TASK TO CARRY OUT: Set down, exactly as written, the line containing "align-items: flex-start ->" and all the lines that follow it to the end of the entries below, omitting every picture.

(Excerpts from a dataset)
----------------
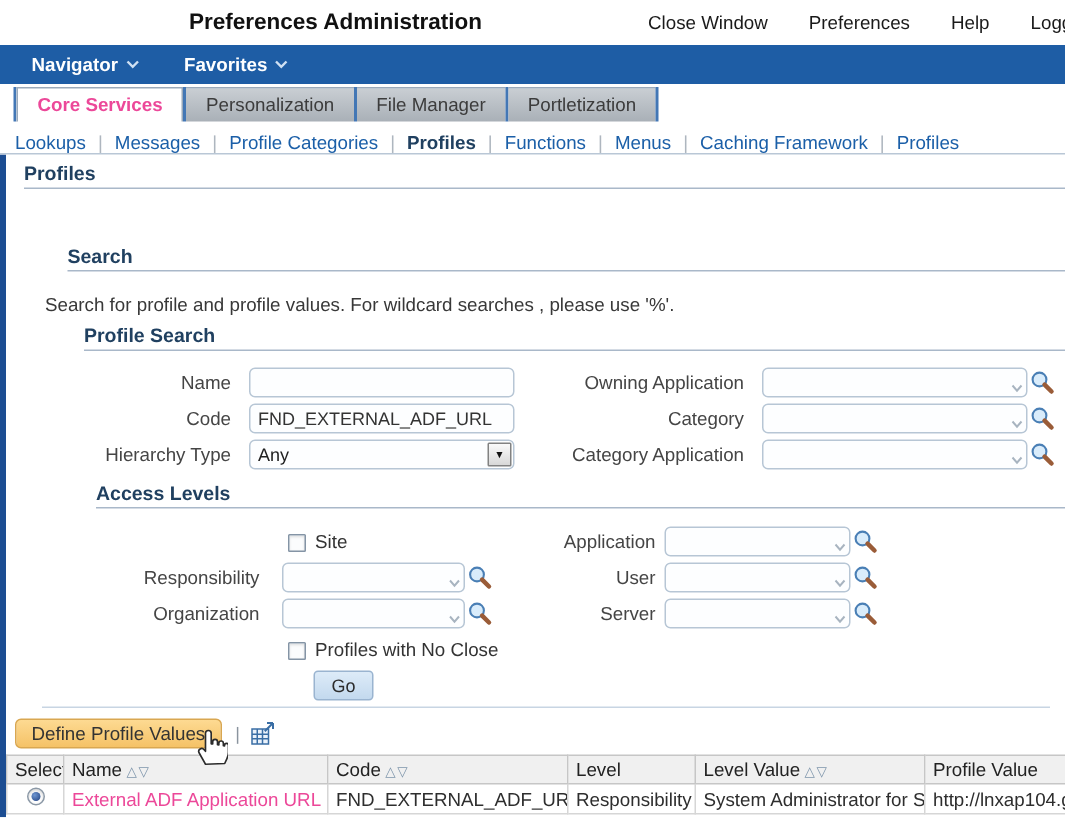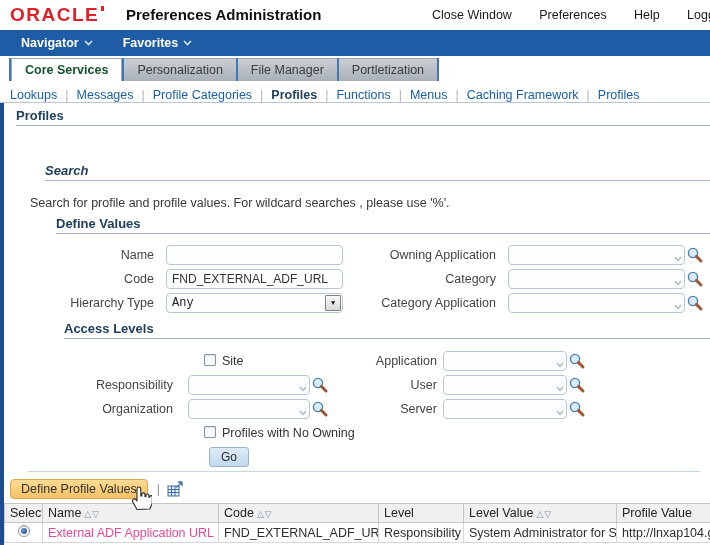"ORACLE" div.logo { html: <div><span>ORACLE</span><span></span></div> -> none }
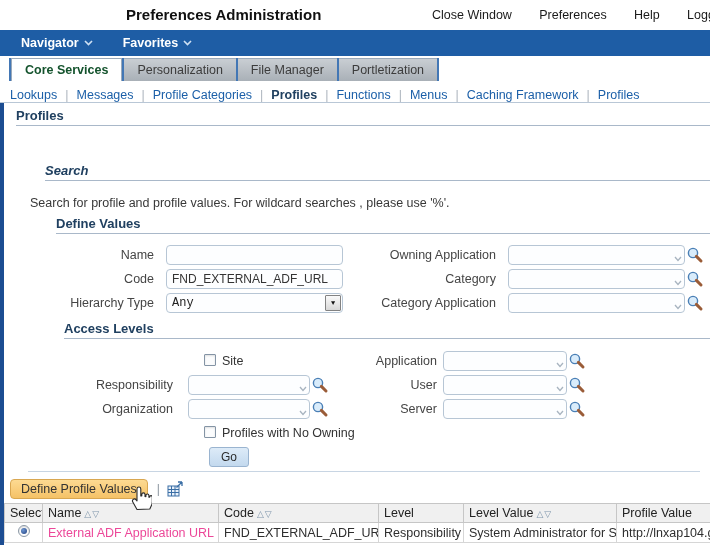"Core Services" .tab.active { color: #14532d -> #ec4899 }
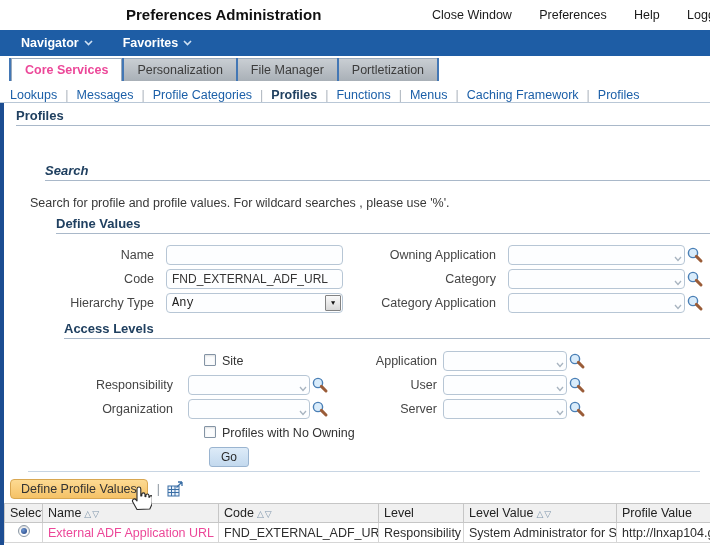"Search" .h-search { font-style: italic -> none }
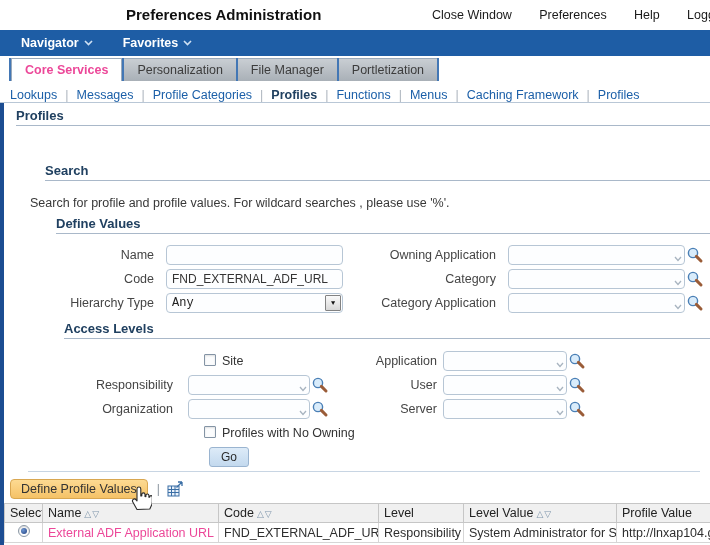"Define Values" div.hd { text: Define Values -> Profile Search }
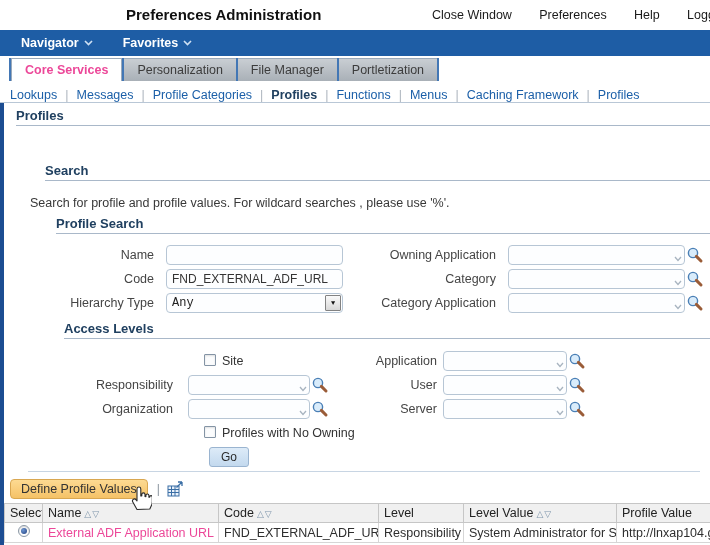"Any" .combo { font-family: Liberation Mono, monospace -> none }
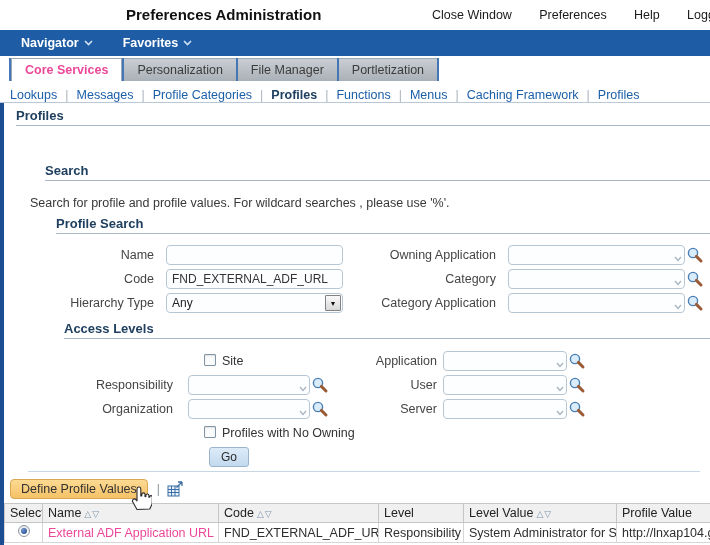"Site" .cbrow { align-items: flex-start -> flex-end; margin-left: 28px -> 16px }
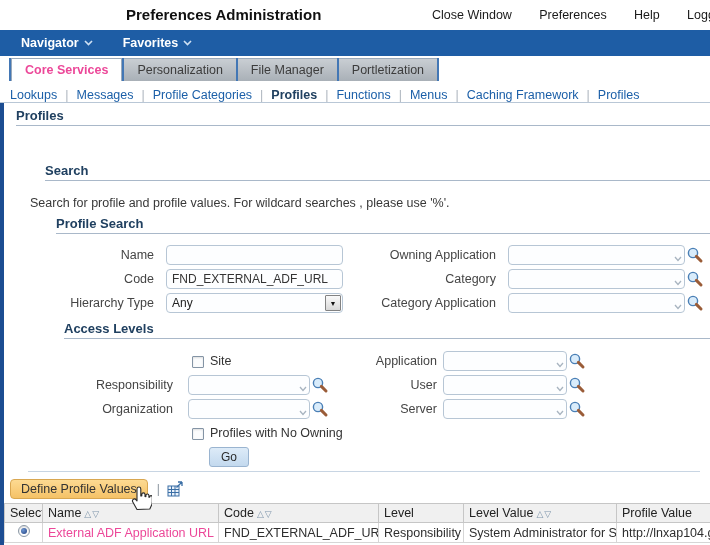"Profiles with No Owning" span.cb-label { text: Owning -> Close }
----------------
SOLUTION TO THIS TASK:
"Site" .cbrow { align-items: flex-start -> flex-end; margin-left: 28px -> 16px }
"Profiles with No Owning" span.cb-label { text: Owning -> Close }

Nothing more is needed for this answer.